Keeping in mind the limitations of the case report, the author must be careful not to make firm judgments and sweeping recommendations based on speculation, or on limited information. Pocock and Hughes described why randomized trials that are stopped prematurely because of extremely high benefit will more often than not be on a ‘random high’; the direction of the effect is true, the magnitude is indeed large, but there is the possibility that in this particular instance mere chance added an extra benefit (31). In the next trial the effect will still be there, but may be much less than in the trial that was stopped prematurely (regression to the mean phenomenon) (31). The same caution also applies for side effects. The report that OKT3 antibody treatment in a series of transplantation patients induced a surprising number of lymphoreticular disorders early in therapy contained truth, but the magnitude of the effect reflected ‘bad luck’ in these patients (32).

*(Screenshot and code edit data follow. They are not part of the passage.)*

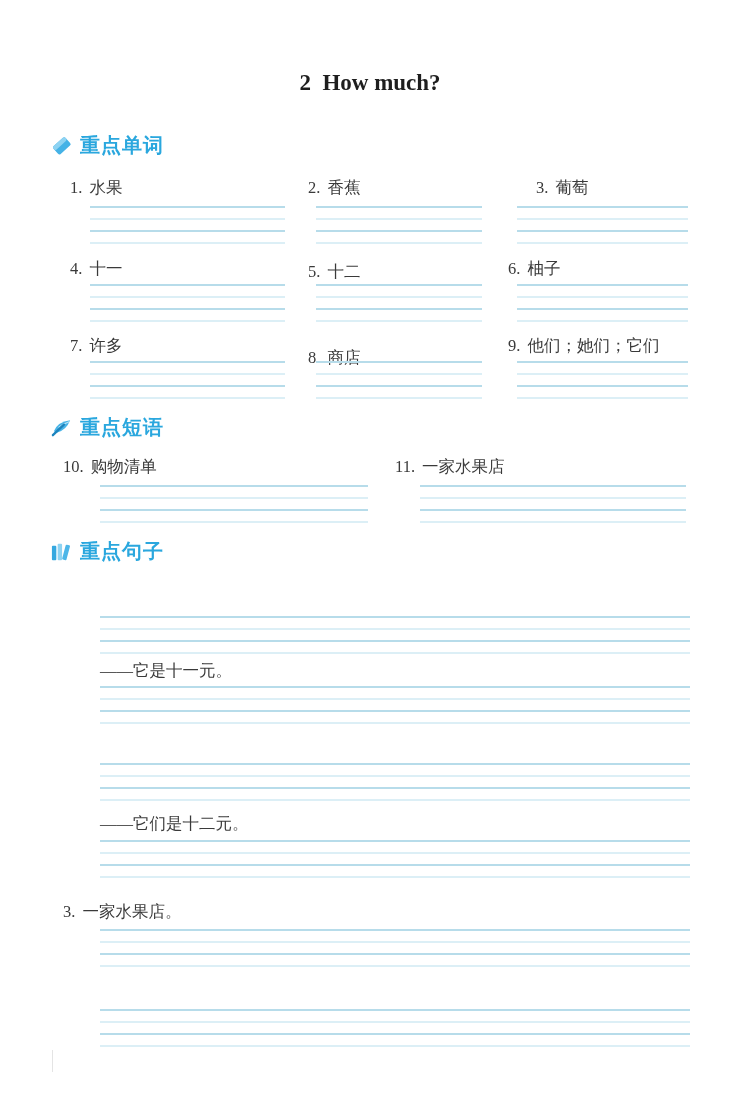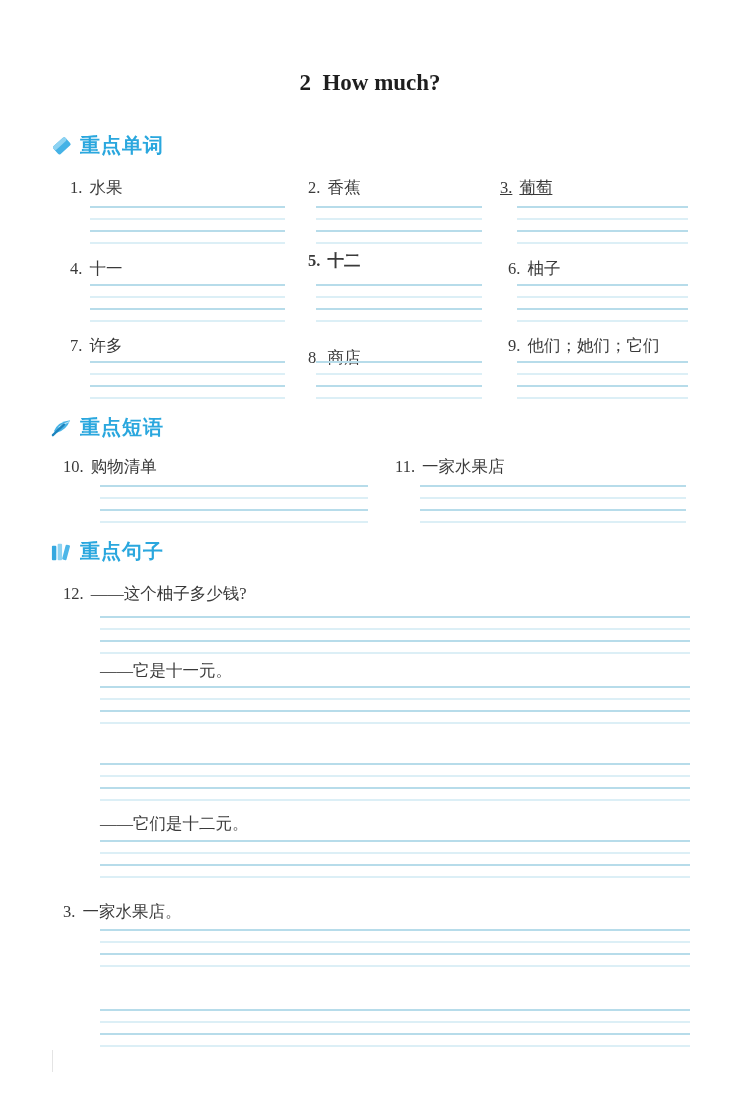--- a/index.html
+++ b/index.html
@@ -74,7 +74,7 @@
 
   <div class="lbl" style="left:70px;top:162px;"><span class="num">1.</span><span>水果</span></div>
   <div class="lbl" style="left:308px;top:162px;"><span class="num">2.</span><span>香蕉</span></div>
-  <div class="lbl" style="left:500px;top:162px;text-decoration:underline;"><span class="num">3.</span><span>葡萄</span></div>
+  <div class="lbl" style="left:536px;top:162px;"><span class="num">3.</span><span>葡萄</span></div>
   <div class="lines g-c1" style="top:190px;">
       <div class="ln"></div>
       <div class="ln"></div>

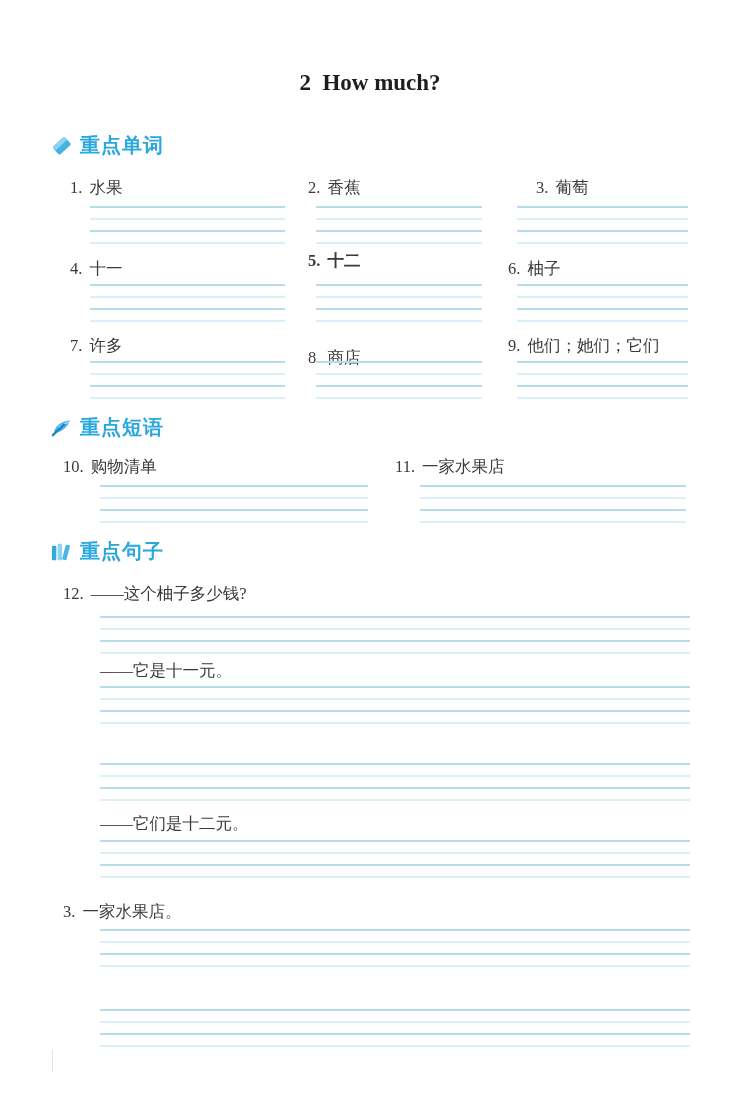--- a/index.html
+++ b/index.html
@@ -95,7 +95,7 @@
     </div>
 
   <div class="lbl" style="left:70px;top:243px;"><span class="num">4.</span><span>十一</span></div>
-  <div class="lbl" style="left:308px;top:235px;font-weight:bold;"><span class="num">5.</span><span>十二</span></div>
+  <div class="lbl" style="left:308px;top:246px;"><span class="num">5.</span><span>十二</span></div>
   <div class="lbl" style="left:508px;top:243px;"><span class="num">6.</span><span>柚子</span></div>
   <div class="lines g-c1" style="top:268px;">
       <div class="ln"></div>

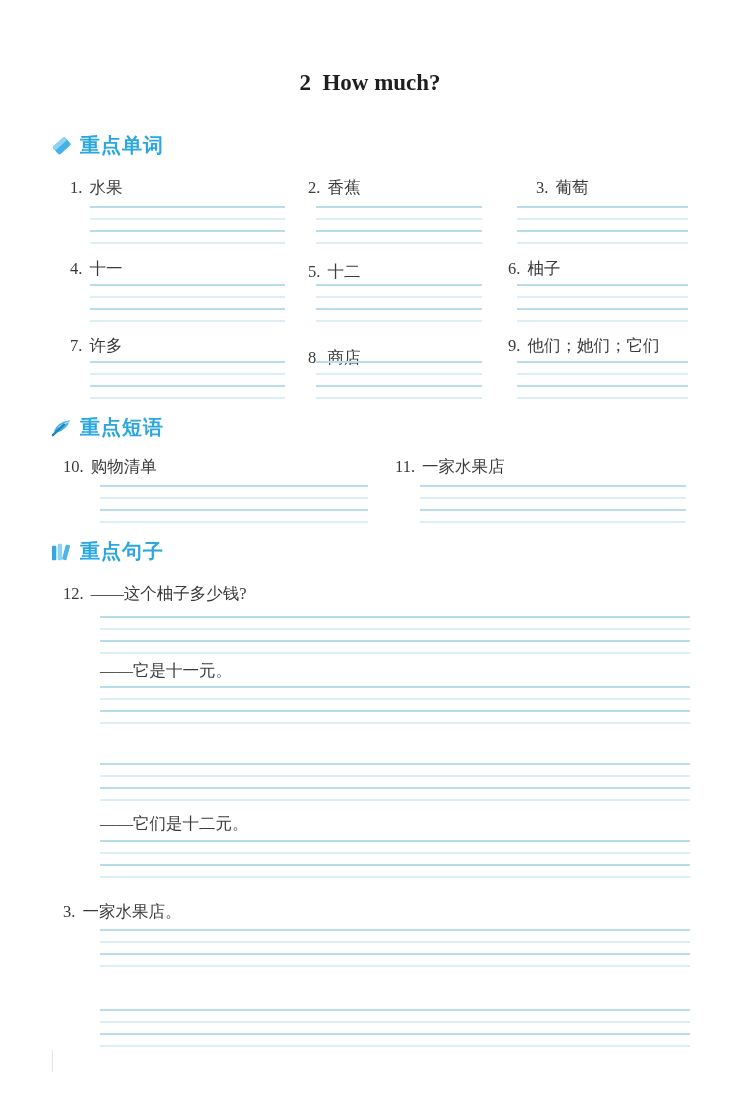--- a/index.html
+++ b/index.html
@@ -175,7 +175,6 @@
     <span class="sec-t">重点句子</span>
   </div>
 
-  <div class="lbl" style="left:63px;top:568px;"><span class="num">12.</span><span>——这个柚子多少钱?</span></div>
   <div class="lines g-full" style="top:600px;">
       <div class="ln"></div>
       <div class="ln"></div>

Before submitting a case report, it is worthwhile to refer to the Case Report Check Sheet described by Green and Johnson (Table S1) (29).
Full table
RCT aims for confirmatory end and a final quantification, but offer little scientific novelty. It is the ‘discovery’ aspect, both scientific and educational, that makes case reports and series great fun to present. Sir William Osler, known by many as the Father of modern medicine, once stated that physicians should “always note and record the unusual. Publish it. Place it on permanent record as a short, concise note. Such communications are always of value” (33).
Disclosure: The author declares no conflict of interest.